It is said that Naidu ignored rural Andhra Pradesh and that Cyberabad
glittered while thousands of farmers committed suicide after four successive
years of drought. This perception is partially true, not entirely. The fact is
that the TDP lost the elections in Hyderabad and Secunderabad. The entire state
defeated him and his party — the Congress alliance won 226 seats in the
294-member state assembly.
Naidu was opposed to the formation of a separate state of Telengana and
hence, did not favor the Vajpayee government's decision to create Uttaranchal
(out of Uttar Pradesh), Jharkhand (out of Bihar) and Chhattisgarh (out of Madhya
Pradesh) in 2000. His views in this regard did not exactly endear him to the
people of Telengana, which is the most backward region within Andhra Pradesh.
Many political analysts and pollsters had claimed that there would be strong
opposition to the formation of a separate state of Telengana from those living
in other parts of the state. This perception was not reflected in the voting
pattern. Though the Congress on its own reduced its vote share in the assembly
elections by around 2.5%, it was able to win more than three-fourths of the
assembly seats thanks to the 6.33% swing in favor of its partner, the Telengana
Rashtra Samithi.
It is widely perceived that Naidu and the TDP were almost wiped out because
of the anti-incumbency factor. What indeed is anti-incumbency? At one level, it
is sheer bad governance. At another level, it is the belief that a new
government would be more responsive to the aspirations of the bulk of the
electorate and hence, better than the incumbent regime. Naidu obtained huge
amounts of money from the Union government in the name of drought relief. He
arm-twisted the Food Corporation of India to procure larger quantities of rice
from the state's farmers. Andhra Pradesh was the first state in India to
obtain a direct loan of Rs 2,200 crore from the World Bank at a time when
economic sanctions had been imposed against the country after nuclear tests had
been conducted in May 1998. If these huge sums of money had been properly spent,
Naidu's political fate may have been different. The state government is
currently burdened with a debt as high as Rs 60,000 crore. Should one be
surprised then that anti-incumbency sentiments ran as strong as they did?

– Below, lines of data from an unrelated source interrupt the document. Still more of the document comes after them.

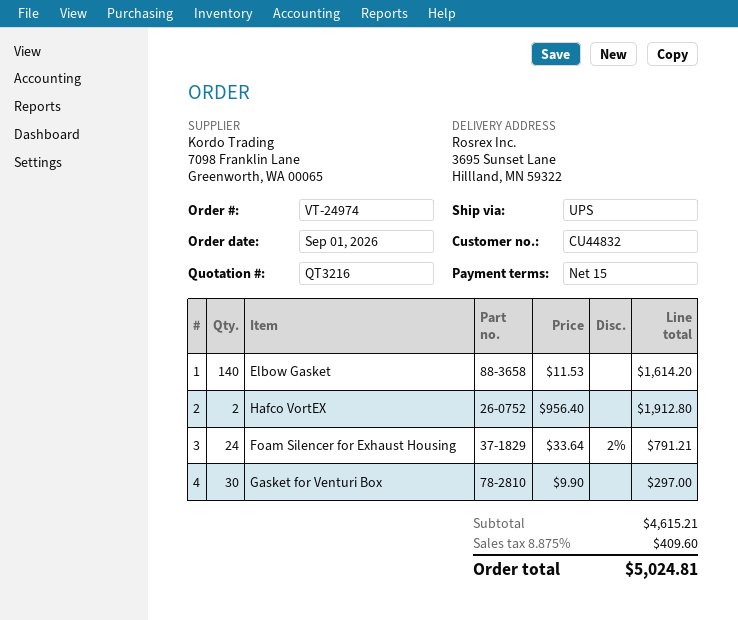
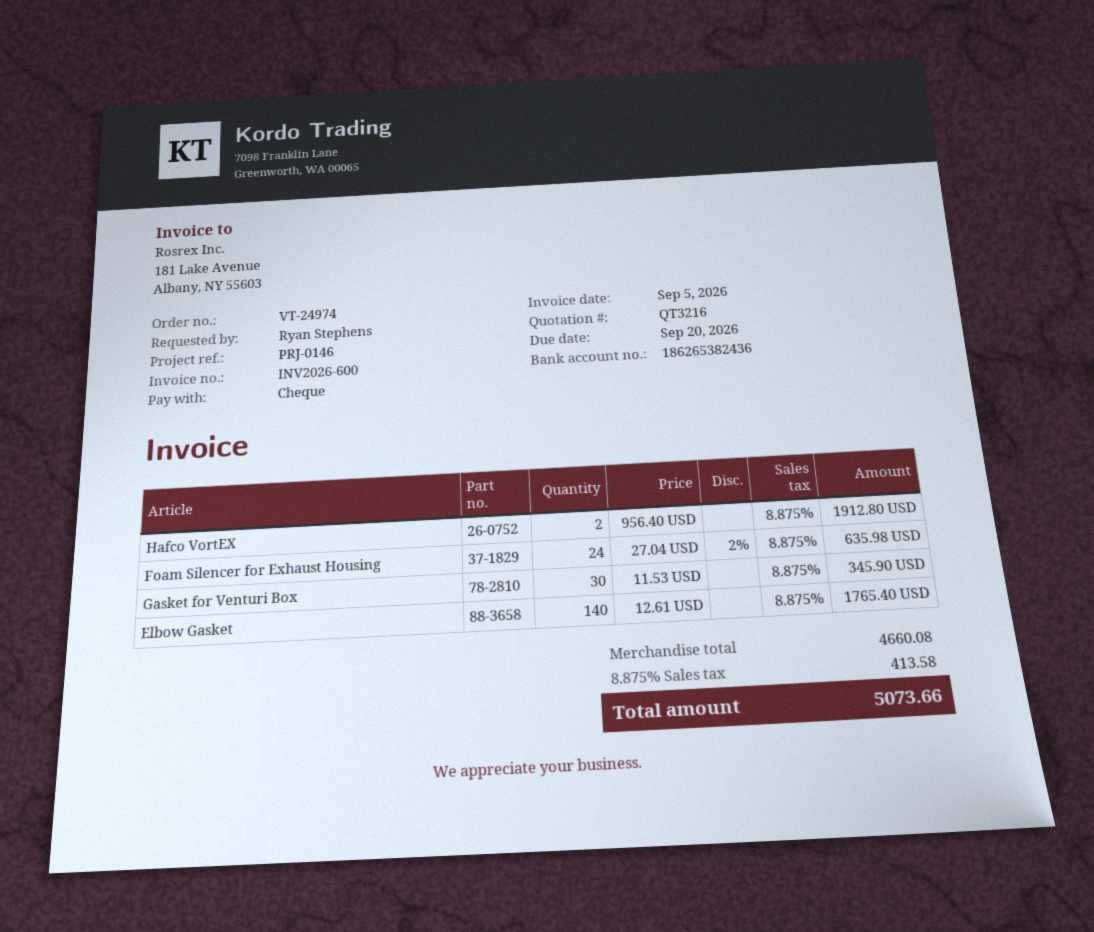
Elbow Gasket: 140 x 11.53 = 1614.20 -> 140 x 12.61 = 1765.40
Foam Silencer for Exhaust Housing: 24 x 33.64 - 2% = 791.21 -> 24 x 27.04 - 2% = 635.98
Gasket for Venturi Box: 30 x 9.90 = 297.00 -> 30 x 11.53 = 345.90
subtotal: 4615.21 -> 4660.08
tax: 8.875% = 409.60 -> 8.875% = 413.58
total: 5024.81 -> 5073.66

Despite the largesse he obtained from the central government, Naidu would
from time to time hypocritically seek to assert his "independence"
from the Vajpayee government in New Delhi by highlighting the fact that his
party had neither participated in the government nor been a part of the National
Democratic Alliance coalition but merely provided "outside support" to
it. The TDP was also highly critical of the Narendra Modi government in Gujarat
after the 2002 communal riots.
Naidu wanted to have his cake and eat it too. He couldn't. The one-time fan
of Sanjay Gandhi as a Congress minister, the man who broke the party founded by
his father-in-law because he did not approve of his second marriage to a woman
half his age, the former convenor of the United Front who switched allegiance
overnight to partner its political opponents in the NDA—eventually had to pay
a stiff price for his political opportunism.

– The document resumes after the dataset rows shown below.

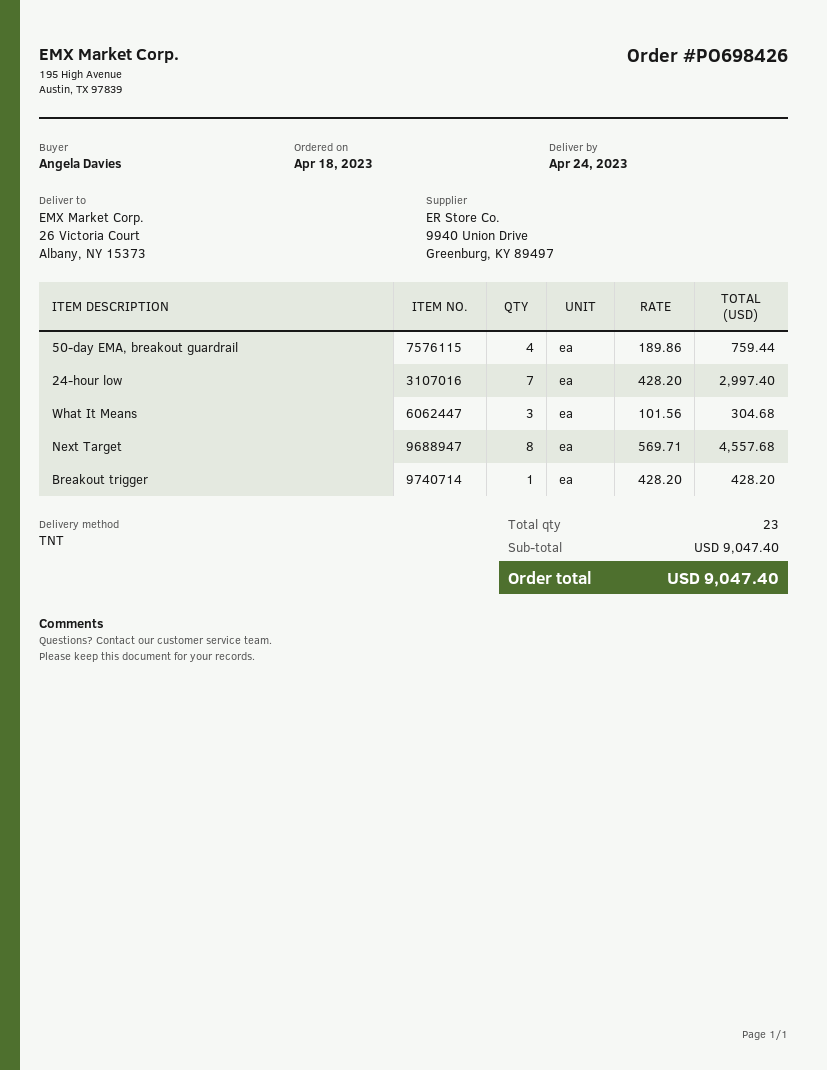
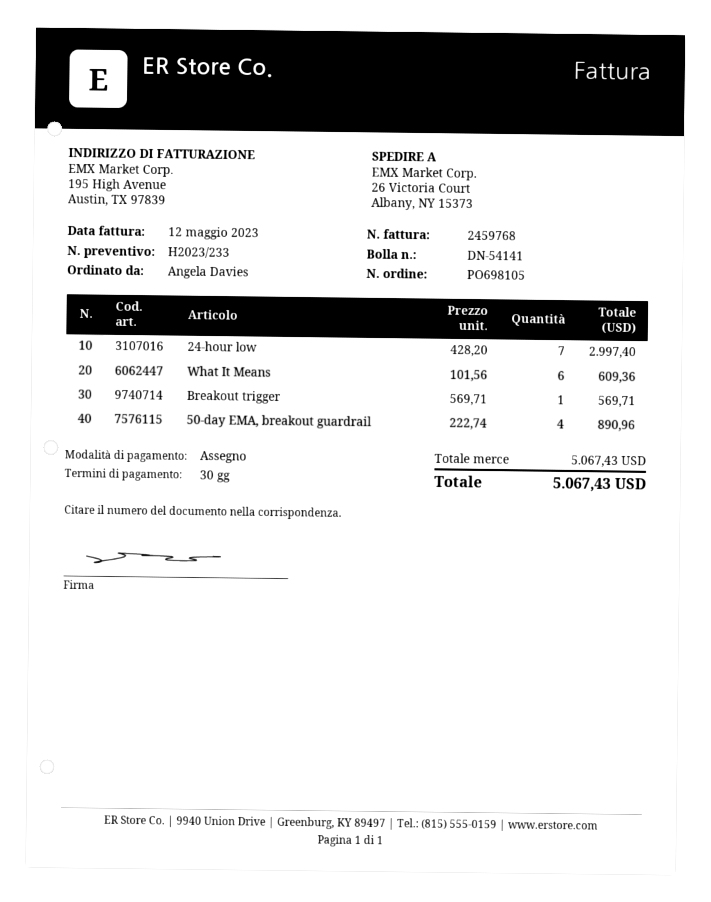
order number: PO698426 -> PO698105
50-day EMA, breakout guardrail: 4 x 189.86 = 759.44 -> 4 x 222.74 = 890.96
What It Means: 3 x 101.56 = 304.68 -> 6 x 101.56 = 609.36
Next Target: 8 x 569.71 = 4557.68 -> none
Breakout trigger: 1 x 428.20 = 428.20 -> 1 x 569.71 = 569.71
subtotal: 9047.40 -> 5067.43
total: 9047.40 -> 5067.43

In Naidu's lexicon, subsidies had a negative connotation. Unlike N T Rama
Rao who provided rice at Rs 2 a kg, he hiked power tariffs, water charges and
bus fares. He probably thought this was good economics. It turned out to be
lousy politics. His successor and former party colleague Y S Rajasekhar Reddy
has said he would provide free power to farmers. The loss to the state's
exchequer would be around Rs 250 crore, which, according to the new chief
minister, is lower than the amount spent annually by Naidu on his own publicity.
His trip to Davos, his plan to start Formula One racing in the state, the
establishment of the Indian School of Business and his exhortations to Bill
Gates and another Bill (Clinton) evidently failed to impress the voters of his
state. On the contrary, he acquired a pro-rich image, which schemes like the
Janmabhoomi program (to involve the community in building rural projects) failed
to alter.
This writer had interviewed him on one occasion in his office. His PR
managers had wanted the interview to be confined to his US trip to meet the
founder of Miscrosoft. When I started asking him questions about the days he was
pally with Sanjay Gandhi, the PR managers and bureaucrats surrounding him got
very upset with me. "You are not supposed to be asking such
questions," they complained. Naidu remained impassive. He said he preferred
to look ahead.
Naidu made much of his computer-friendly ways. It seems many of his
colleagues were not equally enamored of IT as he was. Despite all his efforts,
Hyderabad lagged way behind Bangalore, Chennai and Gurgaon even in the area of
IT exports. If he had indeed reduced corruption significantly and used computer
technology to usher in a transparent, accountable and hassle-free form of
governance in the state, would the voters of the state have thrown him out the
way they did? The question is rhetorical.
Nasscom's Kiran Karnik stated on May 13-the day the results of the 14th
general elections were known-around the time it had become clear that the BJP-led
NDA government would not be returning to power, that the defeat of the TDP would
not have "any adverse impact" on the IT industry. The new chief
minister of the state would help himself and the people of his state if he
successfully uses IT for the benefit of the poor and underprivileged, quietly
and convincingly, minus the hype and the hoopla. Will he bridge the hiatus
between idea and reality?
All eyes are on the medical doctor who walked 1,500 km over two months
braving the dust and the heat of summer.
Paranjoy Guha Thakurta The
writer is director, School of Convergence and a journalist with 27 years'
experience in print, radio, television and the Internet. He has co-authored a
book titled A Time of Coalitions: Divided We Stand and directed a documentary
called Idiot Box or Window of Hope.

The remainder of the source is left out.